关键词 > Python代写

Assignment 4 Topic Models

发布时间:2021-05-11

Text Analytics

Assignment 4 Topic Models


This assignment will give you hands-on experience in building topic models and clustering in text mining. Your input file are fashion reviews from SS2016 runway: fashion.csv. This is the same dataset you used in Lab 4.

 

Question 1: Topic Inference

1. You will infer topics from word documents using two approaches:

1) LDA and 2) LSI

Generate 10 topics from fashion reviews. Select the approach that gives you the better results from LDA or LSI. Label the topics if you find semantically meaningful concepts associated with them (Note, you may not find all topics to be meaningful).

2. Result improvement:

Perform additional steps, such as stop word removal, bigram representation, etc. Do these steps improve the quality of topics? If so, update the 10 topics with new labels.

 

Question 2: Compare Clusters

1. Pick the best Topic Model result from Question 1, use it as the input and perform KNN clustering on all the review documents (your input is the U-matrix).

2. In comparison, use the original term-document matrix as the input for KNN clustering. Use the same number of K.
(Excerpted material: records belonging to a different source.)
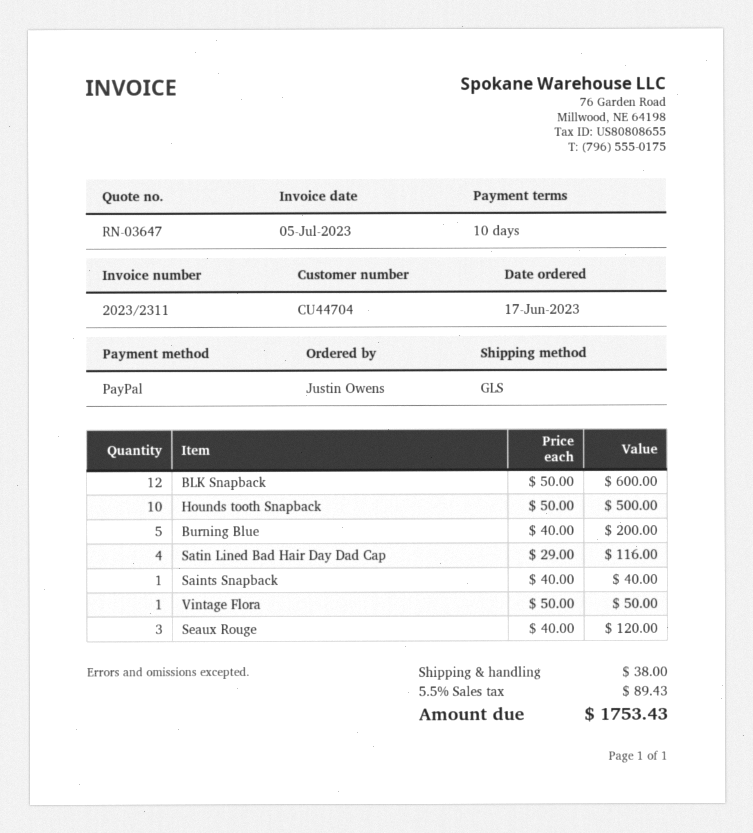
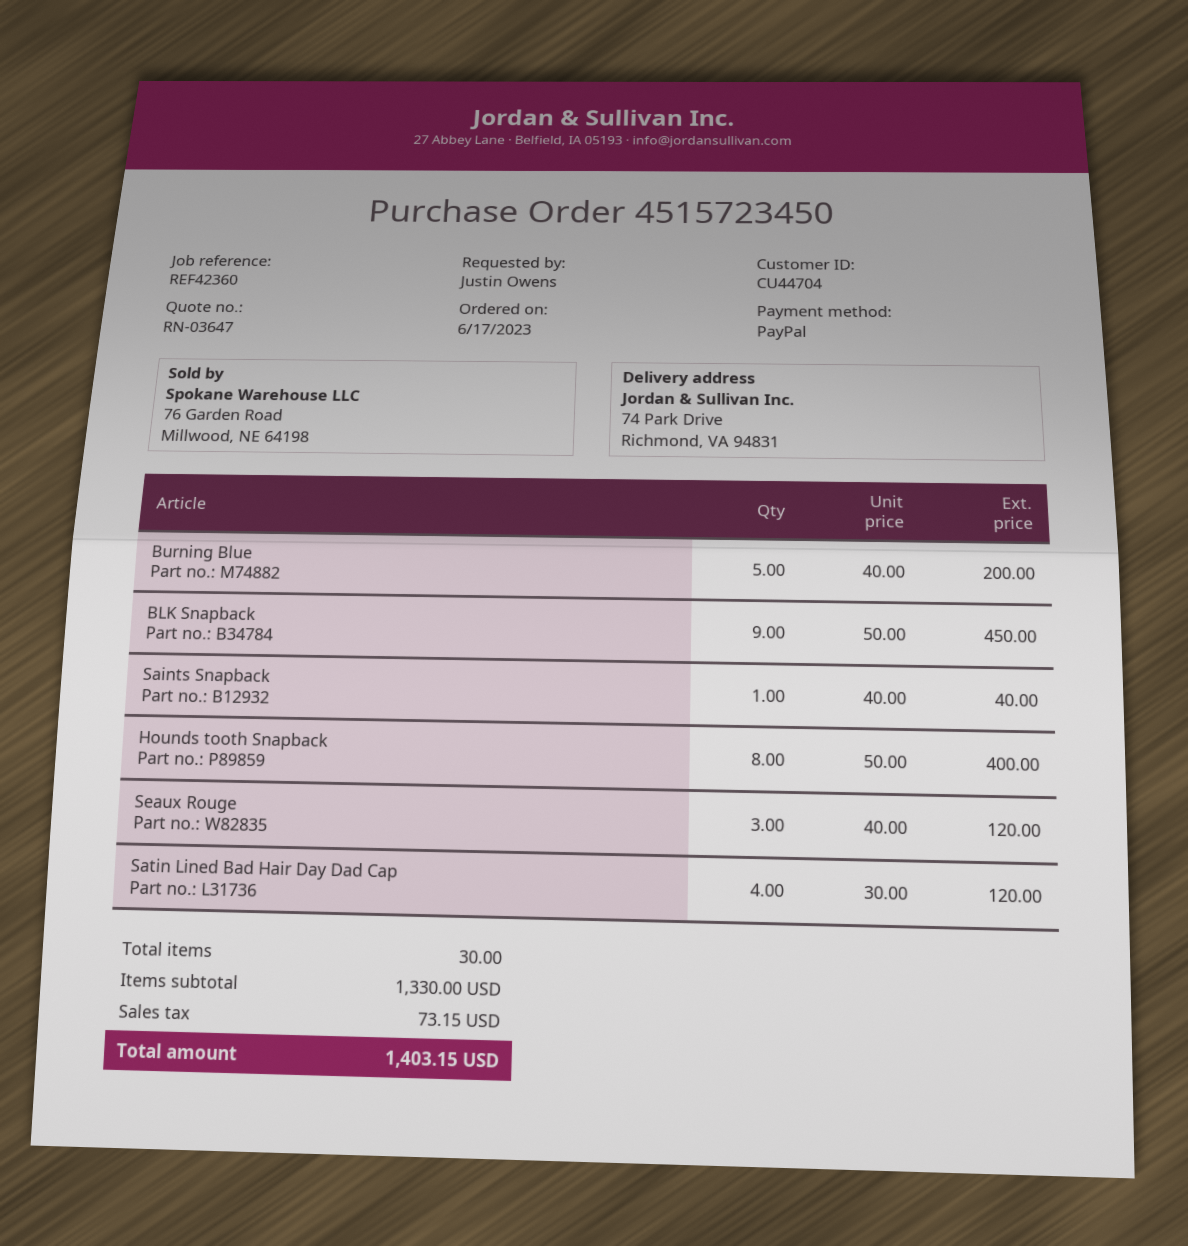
BLK Snapback: 12 x 50.00 = 600.00 -> 9 x 50.00 = 450.00
Hounds tooth Snapback: 10 x 50.00 = 500.00 -> 8 x 50.00 = 400.00
Satin Lined Bad Hair Day Dad Cap: 4 x 29.00 = 116.00 -> 4 x 30.00 = 120.00
Vintage Flora: 1 x 50.00 = 50.00 -> none
shipping: 38.00 -> none
tax: 89.43 -> 73.15
total: 1753.43 -> 1403.15

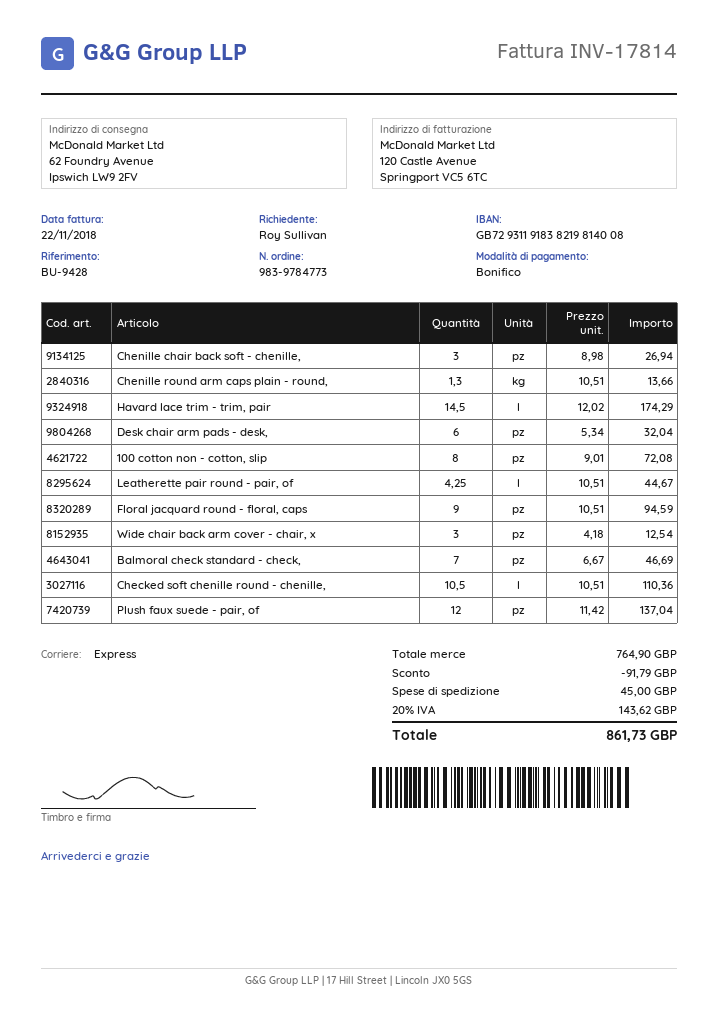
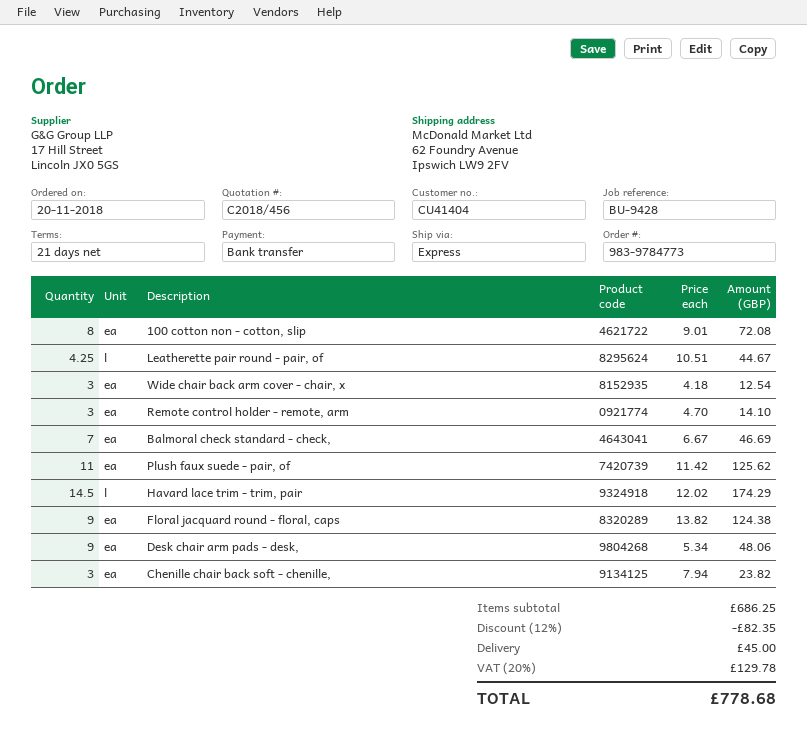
Chenille chair back soft - chenille,: 3 x 8.98 = 26.94 -> 3 x 7.94 = 23.82
Chenille round arm caps plain - round,: 1.3 x 10.51 = 13.66 -> none
Desk chair arm pads - desk,: 6 x 5.34 = 32.04 -> 9 x 5.34 = 48.06
Floral jacquard round - floral, caps: 9 x 10.51 = 94.59 -> 9 x 13.82 = 124.38
Checked soft chenille round - chenille,: 10.5 x 10.51 = 110.36 -> none
Plush faux suede - pair, of: 12 x 11.42 = 137.04 -> 11 x 11.42 = 125.62
Remote control holder - remote, arm: none -> 3 x 4.70 = 14.10
subtotal: 764.90 -> 686.25
discount: 91.79 -> 82.35
tax: 20% = 143.62 -> 20% = 129.78
total: 861.73 -> 778.68

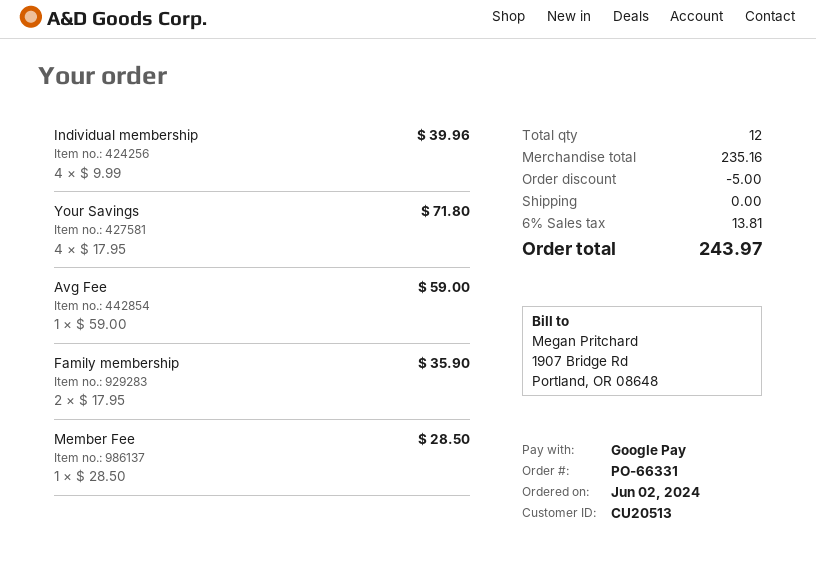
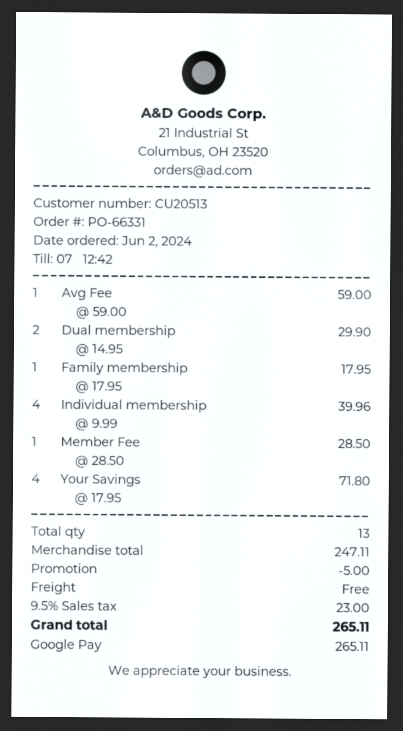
Family membership: 2 x 17.95 = 35.90 -> 1 x 17.95 = 17.95
Dual membership: none -> 2 x 14.95 = 29.90
total quantity: 12 -> 13
subtotal: 235.16 -> 247.11
tax: 6% = 13.81 -> 9.5% = 23.00
total: 243.97 -> 265.11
3. Compare the clustering results. Based on your observation, which one gives you better result? (Note, TM doesn’t guarantee to give you better clustering result. There is no need to calculate measures, just observe the clusters)


Submission:

1. Word Report

2. Python program. Please make sure your python program can run successfully.

 

Other instructions:

1. DO NOT submit your dataset. Only submit Word and python program.

2. Do not use absolute path to read your input data (it won’t run on your TA’s computer)

3. Name all your files FirstName_LastName.xxx. This will make our grading easier.

4. Do not zip your file. Submit two files directly.

 

Thank you!